Scan the entries below for "DejaVu" and copy each line that holds it.

(The data)

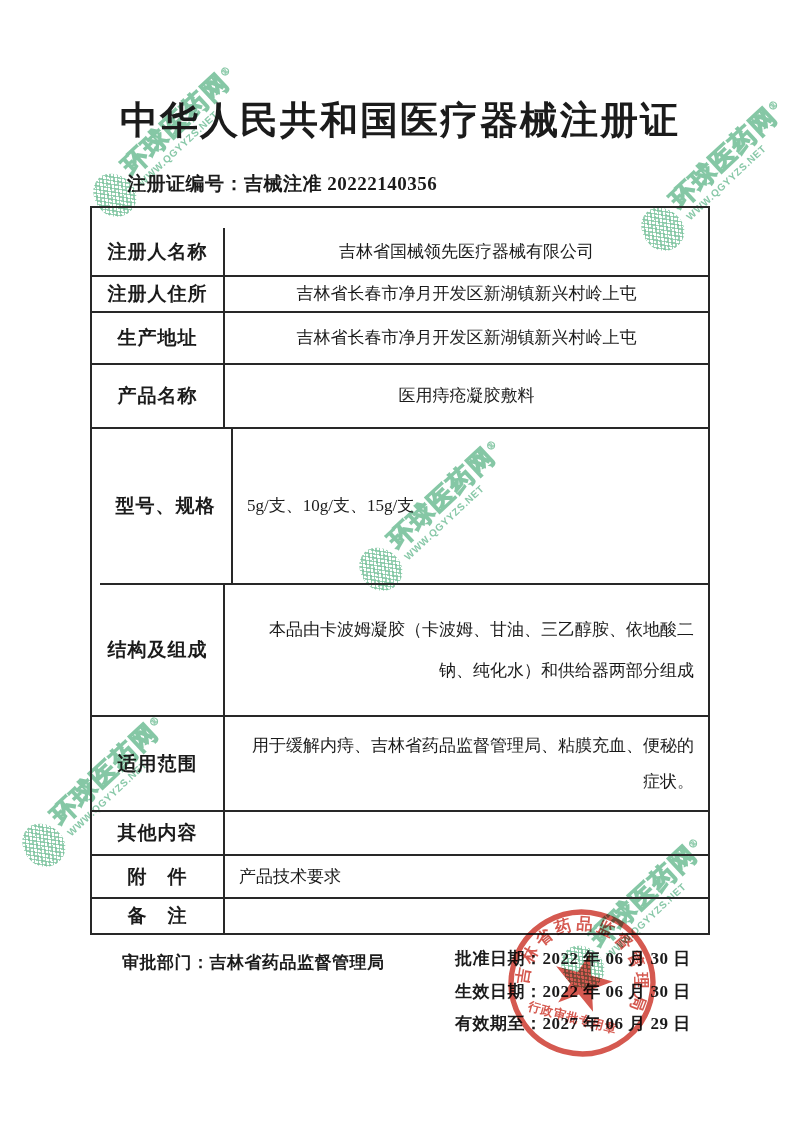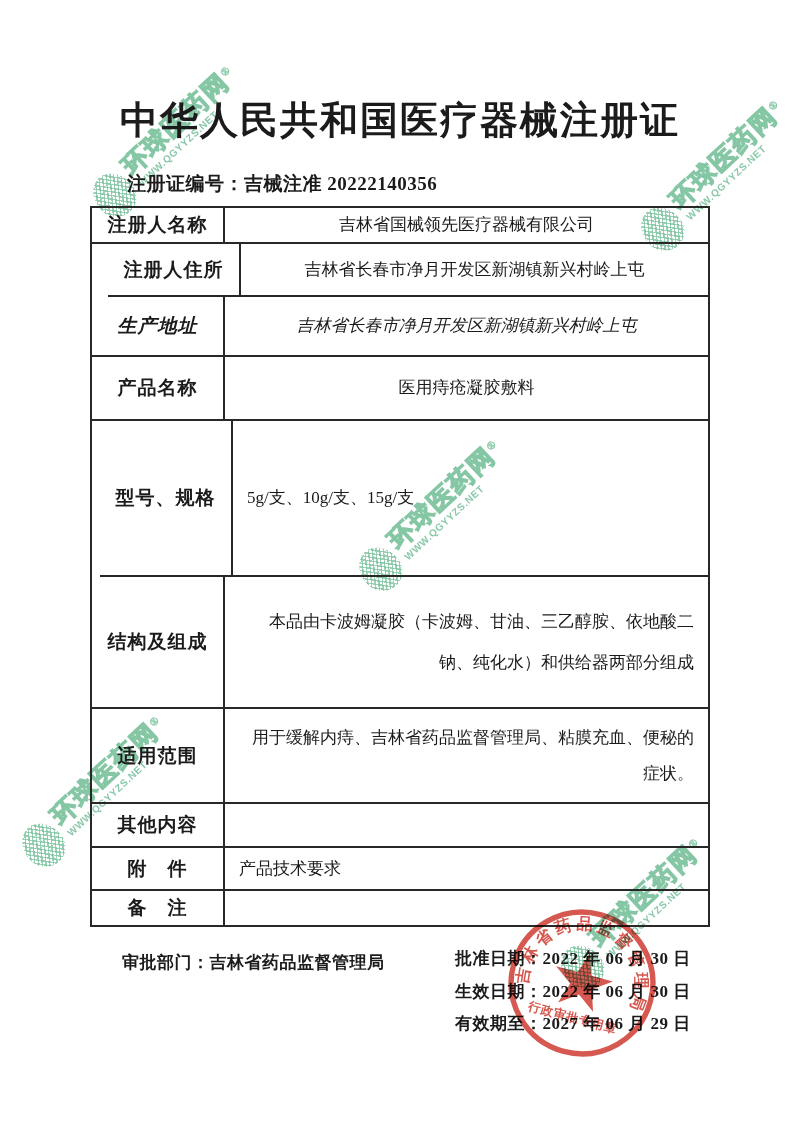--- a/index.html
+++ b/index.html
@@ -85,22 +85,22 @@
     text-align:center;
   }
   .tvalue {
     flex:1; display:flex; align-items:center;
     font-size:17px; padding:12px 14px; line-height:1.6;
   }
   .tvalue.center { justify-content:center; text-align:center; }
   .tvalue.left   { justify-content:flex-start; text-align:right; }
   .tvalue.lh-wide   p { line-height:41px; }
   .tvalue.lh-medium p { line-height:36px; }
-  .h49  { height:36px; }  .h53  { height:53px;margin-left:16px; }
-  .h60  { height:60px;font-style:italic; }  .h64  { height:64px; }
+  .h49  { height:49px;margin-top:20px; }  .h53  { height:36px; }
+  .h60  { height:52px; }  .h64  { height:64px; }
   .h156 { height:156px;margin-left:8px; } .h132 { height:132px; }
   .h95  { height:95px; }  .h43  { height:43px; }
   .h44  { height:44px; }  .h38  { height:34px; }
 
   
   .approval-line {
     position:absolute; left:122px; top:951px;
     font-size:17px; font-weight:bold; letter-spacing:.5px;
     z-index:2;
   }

(End The data)
(The data)

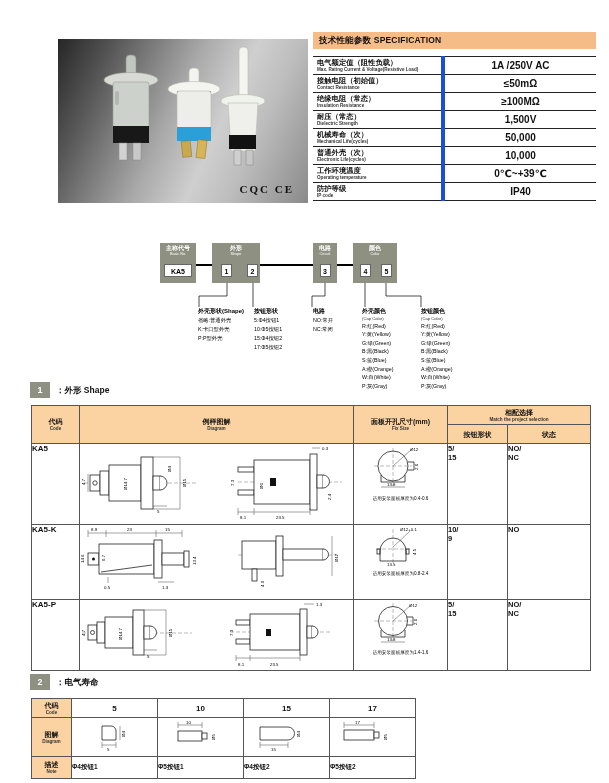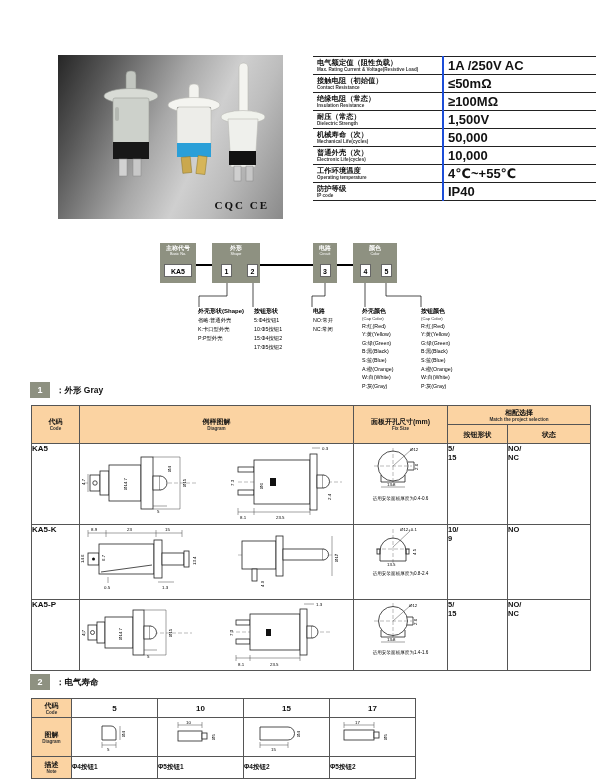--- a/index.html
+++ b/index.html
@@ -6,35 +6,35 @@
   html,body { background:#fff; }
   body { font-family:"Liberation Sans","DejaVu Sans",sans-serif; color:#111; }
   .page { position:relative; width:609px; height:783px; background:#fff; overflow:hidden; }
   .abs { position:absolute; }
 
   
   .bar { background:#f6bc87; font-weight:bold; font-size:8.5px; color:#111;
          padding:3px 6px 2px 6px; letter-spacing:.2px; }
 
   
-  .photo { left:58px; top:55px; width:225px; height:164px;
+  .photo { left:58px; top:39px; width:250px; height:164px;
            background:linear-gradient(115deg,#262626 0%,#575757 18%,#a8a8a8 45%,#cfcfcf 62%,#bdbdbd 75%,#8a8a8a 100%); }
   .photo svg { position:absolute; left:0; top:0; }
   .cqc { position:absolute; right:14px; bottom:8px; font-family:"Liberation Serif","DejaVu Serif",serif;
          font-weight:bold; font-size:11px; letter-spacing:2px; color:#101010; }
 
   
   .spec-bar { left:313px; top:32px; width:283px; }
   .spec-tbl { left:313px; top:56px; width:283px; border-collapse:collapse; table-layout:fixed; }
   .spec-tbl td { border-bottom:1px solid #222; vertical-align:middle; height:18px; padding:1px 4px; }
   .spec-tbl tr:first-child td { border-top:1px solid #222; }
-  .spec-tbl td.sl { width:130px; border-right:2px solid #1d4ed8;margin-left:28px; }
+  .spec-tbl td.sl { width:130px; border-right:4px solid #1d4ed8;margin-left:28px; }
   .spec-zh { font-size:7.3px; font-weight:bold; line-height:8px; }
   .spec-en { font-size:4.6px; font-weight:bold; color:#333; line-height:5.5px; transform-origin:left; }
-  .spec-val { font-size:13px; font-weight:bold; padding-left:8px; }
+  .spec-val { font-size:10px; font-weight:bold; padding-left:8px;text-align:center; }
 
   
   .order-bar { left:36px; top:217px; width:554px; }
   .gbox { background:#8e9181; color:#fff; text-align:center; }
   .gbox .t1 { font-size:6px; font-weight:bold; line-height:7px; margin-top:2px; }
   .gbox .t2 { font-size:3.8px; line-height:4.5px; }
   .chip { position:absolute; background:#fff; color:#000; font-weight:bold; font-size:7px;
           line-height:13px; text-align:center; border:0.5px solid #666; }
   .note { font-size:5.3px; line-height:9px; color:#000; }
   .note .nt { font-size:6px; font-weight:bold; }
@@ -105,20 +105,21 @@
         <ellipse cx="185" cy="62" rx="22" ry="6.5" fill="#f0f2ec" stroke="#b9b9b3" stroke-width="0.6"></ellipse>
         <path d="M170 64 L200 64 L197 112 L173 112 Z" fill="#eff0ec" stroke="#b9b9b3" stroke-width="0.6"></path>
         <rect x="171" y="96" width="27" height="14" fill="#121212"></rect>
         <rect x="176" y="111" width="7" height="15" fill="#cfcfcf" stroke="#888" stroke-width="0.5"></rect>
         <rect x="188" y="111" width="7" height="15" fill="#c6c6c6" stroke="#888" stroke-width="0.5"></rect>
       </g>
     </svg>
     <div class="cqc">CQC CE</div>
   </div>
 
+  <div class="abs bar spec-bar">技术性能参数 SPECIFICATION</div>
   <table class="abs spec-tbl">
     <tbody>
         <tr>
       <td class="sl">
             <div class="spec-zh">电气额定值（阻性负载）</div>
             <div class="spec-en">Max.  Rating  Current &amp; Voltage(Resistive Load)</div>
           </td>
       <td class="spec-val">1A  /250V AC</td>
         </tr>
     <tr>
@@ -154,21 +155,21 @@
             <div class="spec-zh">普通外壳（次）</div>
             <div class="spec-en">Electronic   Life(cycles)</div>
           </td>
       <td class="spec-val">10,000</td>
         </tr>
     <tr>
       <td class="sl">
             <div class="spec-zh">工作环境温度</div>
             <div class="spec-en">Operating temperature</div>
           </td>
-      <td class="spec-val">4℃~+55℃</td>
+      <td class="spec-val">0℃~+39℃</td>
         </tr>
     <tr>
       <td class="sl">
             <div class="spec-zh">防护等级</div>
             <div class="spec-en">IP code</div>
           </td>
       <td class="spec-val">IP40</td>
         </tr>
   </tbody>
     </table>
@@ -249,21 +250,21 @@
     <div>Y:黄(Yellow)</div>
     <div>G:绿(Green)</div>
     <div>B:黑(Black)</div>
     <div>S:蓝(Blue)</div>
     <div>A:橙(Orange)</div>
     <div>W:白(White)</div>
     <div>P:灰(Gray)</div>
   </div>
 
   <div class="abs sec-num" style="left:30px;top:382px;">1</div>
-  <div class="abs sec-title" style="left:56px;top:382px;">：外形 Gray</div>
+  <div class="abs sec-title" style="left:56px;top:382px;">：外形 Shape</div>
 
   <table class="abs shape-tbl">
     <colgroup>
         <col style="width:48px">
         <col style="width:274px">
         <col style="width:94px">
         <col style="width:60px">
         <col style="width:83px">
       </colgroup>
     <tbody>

(End The data)
(The data)

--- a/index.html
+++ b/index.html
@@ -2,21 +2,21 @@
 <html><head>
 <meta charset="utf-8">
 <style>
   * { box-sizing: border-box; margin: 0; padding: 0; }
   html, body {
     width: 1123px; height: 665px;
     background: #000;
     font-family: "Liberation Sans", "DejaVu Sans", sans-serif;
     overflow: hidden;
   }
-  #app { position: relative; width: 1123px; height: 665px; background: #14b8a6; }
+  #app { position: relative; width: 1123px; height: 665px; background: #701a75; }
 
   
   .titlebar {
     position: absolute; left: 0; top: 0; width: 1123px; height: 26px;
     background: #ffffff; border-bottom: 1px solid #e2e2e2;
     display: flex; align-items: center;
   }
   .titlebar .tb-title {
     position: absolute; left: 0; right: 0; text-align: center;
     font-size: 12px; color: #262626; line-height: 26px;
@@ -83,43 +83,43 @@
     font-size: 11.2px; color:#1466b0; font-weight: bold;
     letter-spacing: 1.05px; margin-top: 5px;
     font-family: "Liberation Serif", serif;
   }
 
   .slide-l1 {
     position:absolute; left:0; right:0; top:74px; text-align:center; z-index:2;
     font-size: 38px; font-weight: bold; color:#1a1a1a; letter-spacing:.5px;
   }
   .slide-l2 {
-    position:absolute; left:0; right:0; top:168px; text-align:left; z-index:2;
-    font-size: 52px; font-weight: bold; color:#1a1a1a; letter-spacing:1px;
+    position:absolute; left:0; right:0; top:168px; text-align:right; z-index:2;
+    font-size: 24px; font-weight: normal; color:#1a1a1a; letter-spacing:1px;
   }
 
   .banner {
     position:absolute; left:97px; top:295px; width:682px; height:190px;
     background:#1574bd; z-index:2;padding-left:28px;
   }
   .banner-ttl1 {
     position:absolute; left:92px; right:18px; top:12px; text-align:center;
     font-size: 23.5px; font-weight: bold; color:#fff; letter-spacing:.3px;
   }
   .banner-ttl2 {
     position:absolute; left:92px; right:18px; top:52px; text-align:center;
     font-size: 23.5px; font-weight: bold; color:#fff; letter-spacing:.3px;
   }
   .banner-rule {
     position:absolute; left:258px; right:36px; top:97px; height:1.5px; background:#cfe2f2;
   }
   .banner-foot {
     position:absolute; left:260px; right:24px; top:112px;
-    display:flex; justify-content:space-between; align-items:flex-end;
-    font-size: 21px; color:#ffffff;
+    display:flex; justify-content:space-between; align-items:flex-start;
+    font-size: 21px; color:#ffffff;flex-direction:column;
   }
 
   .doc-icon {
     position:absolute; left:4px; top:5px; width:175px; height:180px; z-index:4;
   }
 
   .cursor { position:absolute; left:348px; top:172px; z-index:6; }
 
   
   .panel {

(End The data)

**Result of this exercise**
   body { font-family:"Liberation Sans","DejaVu Sans",sans-serif; color:#111; }
   .cqc { position:absolute; right:14px; bottom:8px; font-family:"Liberation Serif","DejaVu Serif",serif;
     font-family: "Liberation Sans", "DejaVu Sans", sans-serif;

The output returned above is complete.